Впрочем, прежде, чем открыть эту истину читателям, Лавкрафт в очередной раз неожиданно и нелогично облегчает участь своего персонажа, вводя почти сказочный и откровенно дансенианский момент в повествование: «Отныне я разъезжаю верхом на ночном ветре в компании с насмешливыми и дружелюбными вампирами, а когда наступает день, мы резвимся в катакомбах Нефрен-Ка, что находится в неведомой и недоступной долине Хадот возле Нила. Я знаю, что свет — не для меня, не считая света, струимого луной на каменные гробницы Неба; не для меня и веселье, не считая веселья безымянных пиров Нитокрис под Большой пирамидой»[116]. Но даже после этого герой не может забыть правду, открывшуюся перед ним в замке: «Ибо, несмотря на успокоение, принесенное мне забвением, я никогда не забываю о том, что я — изгой, странник в этом столетии и чужак для всех, кто пока еще жив. Мне это стало ясно — навеки — с тех пор, как я потянул руку чудовищу в огромной позолоченной раме; протянул руку и коснулся холодной и гладкой поверхности зеркала»[117].
Практически с момента публикации «Изгоя» воспринимали как духовный автопортрет Лавкрафта, и определенные основания для этого действительно есть. Но, боюсь, на читателей, именно так понявших текст, больше всего повлияло его название. Заголовок рассказа, который на русский можно прямолинейно и дословно перевести как «Аутсайдер», вроде бы точно указывает на судьбу Лавкрафта, демонстративно презиравшего окружающий мир.
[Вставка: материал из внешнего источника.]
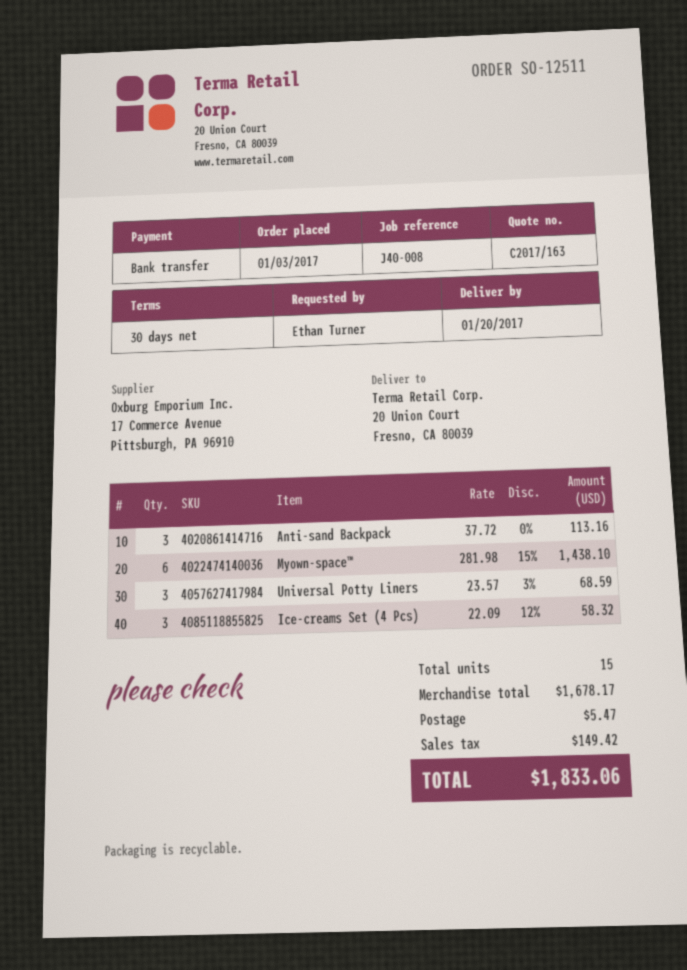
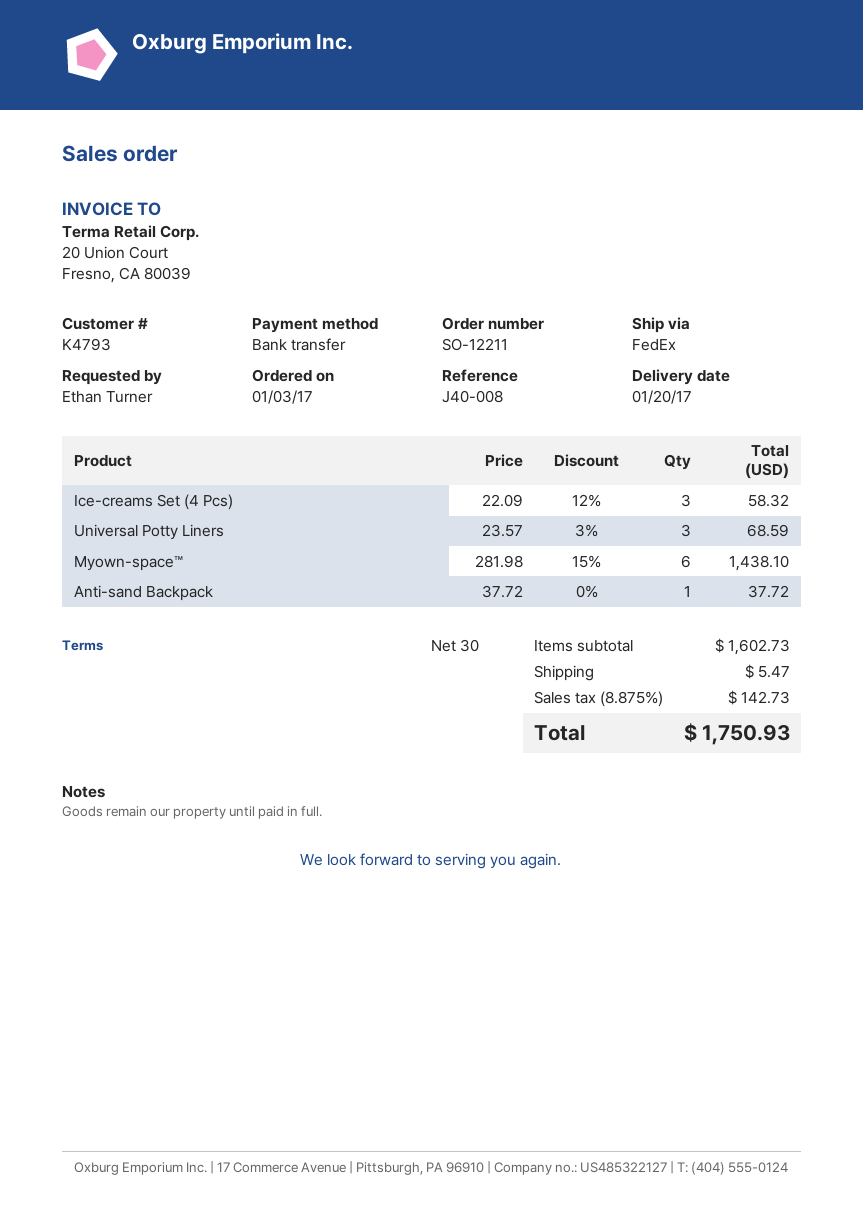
order number: SO-12511 -> SO-12211
Anti-sand Backpack: 3 x 37.72 = 113.16 -> 1 x 37.72 = 37.72
subtotal: 1678.17 -> 1602.73
tax: 149.42 -> 142.73
total: 1833.06 -> 1750.93

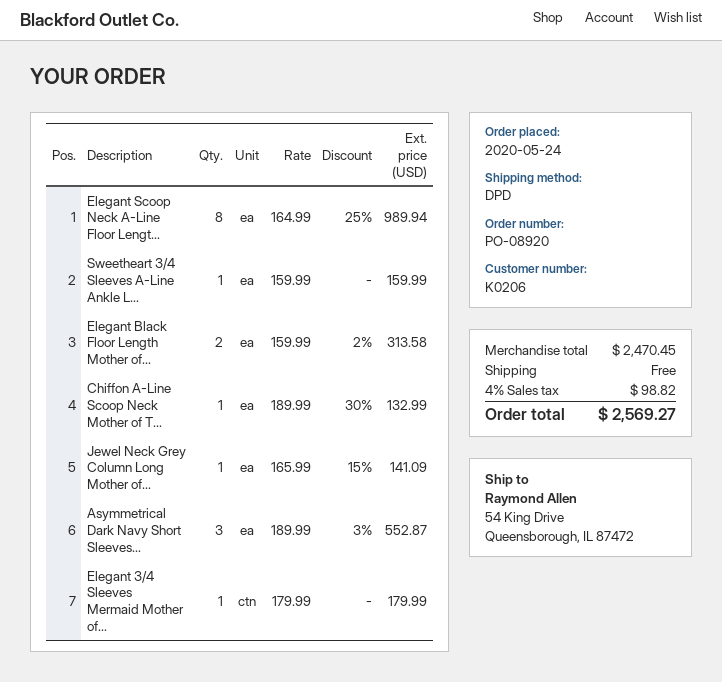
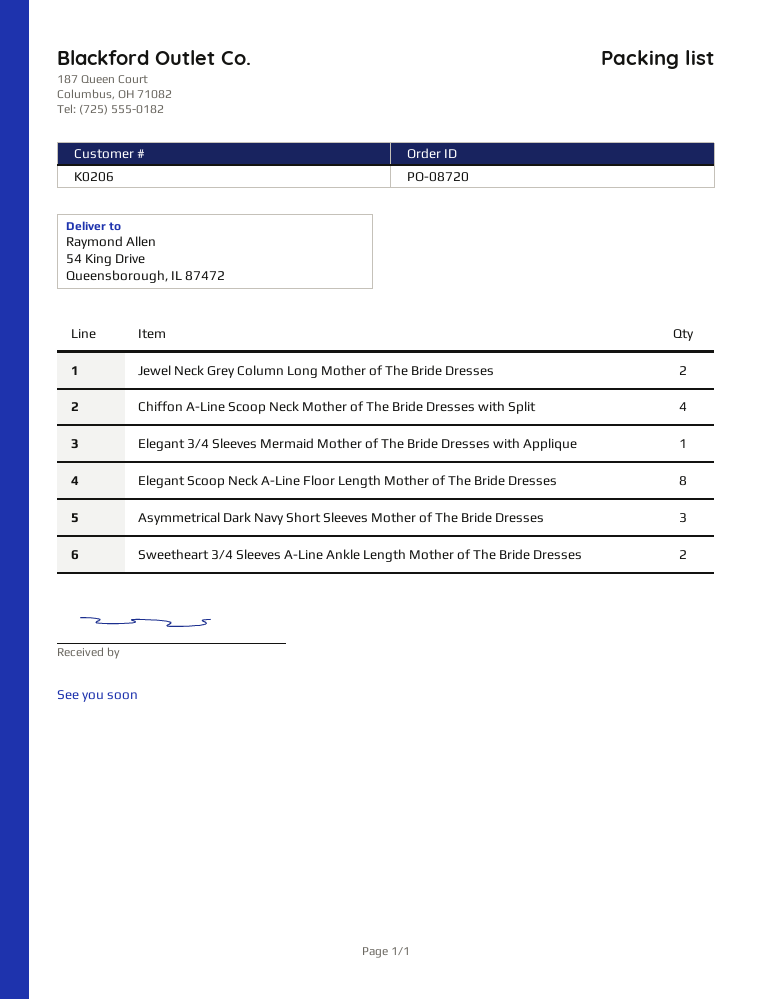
order number: PO-08920 -> PO-08720
Sweetheart 3/4 Sleeves A-Line Ankle L...: 1 -> 2
Elegant Black Floor Length Mother of...: 2 -> none
Chiffon A-Line Scoop Neck Mother of T...: 1 -> 4
Jewel Neck Grey Column Long Mother of...: 1 -> 2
Любят приводить и прямые цитаты из текста, якобы намекающие на принципиальное одиночество и самоизгнание из жизни, говорящие о персонаже, оказавшемся «обманутым и обескураженным, опустошенным и сломленным»[118]. Однако те же интерпретаторы, которые акцентируют внимание на бесспорном одиночестве героя рассказа, забывают о его условном «хеппи-энде». Так и Лавкрафт сумел провести жизнь, общаясь с близкими друзьями, может быть, и вдали от солнечного света славы, но уж точно и не в мрачной ночи полного забвения.
Сам Лавкрафт позднее относился к рассказу со скепсисом, считая его напыщенным, многословным и невнятным, а также слишком похожим на работы Э. По. Сходство действительно присутствует, и все же текст «Изгоя» вполне самостоятелен и оригинален. Поздний Лавкрафт всегда был слишком пристрастен к себе раннему, а правы в данном случае скорее читатели, упорно считавшие «Изгоя» одним из лучших текстов мастера. Даже в 40-х гг. XX в. в ходе одного из массовых опросов американских любителей фантастики, от которых требовалось назвать «самое выдающееся произведение современной фантастической литературы», рассказ занял уверенное второе место, уступив лишь роману «Слэн» А.Е. Ван-Вогта.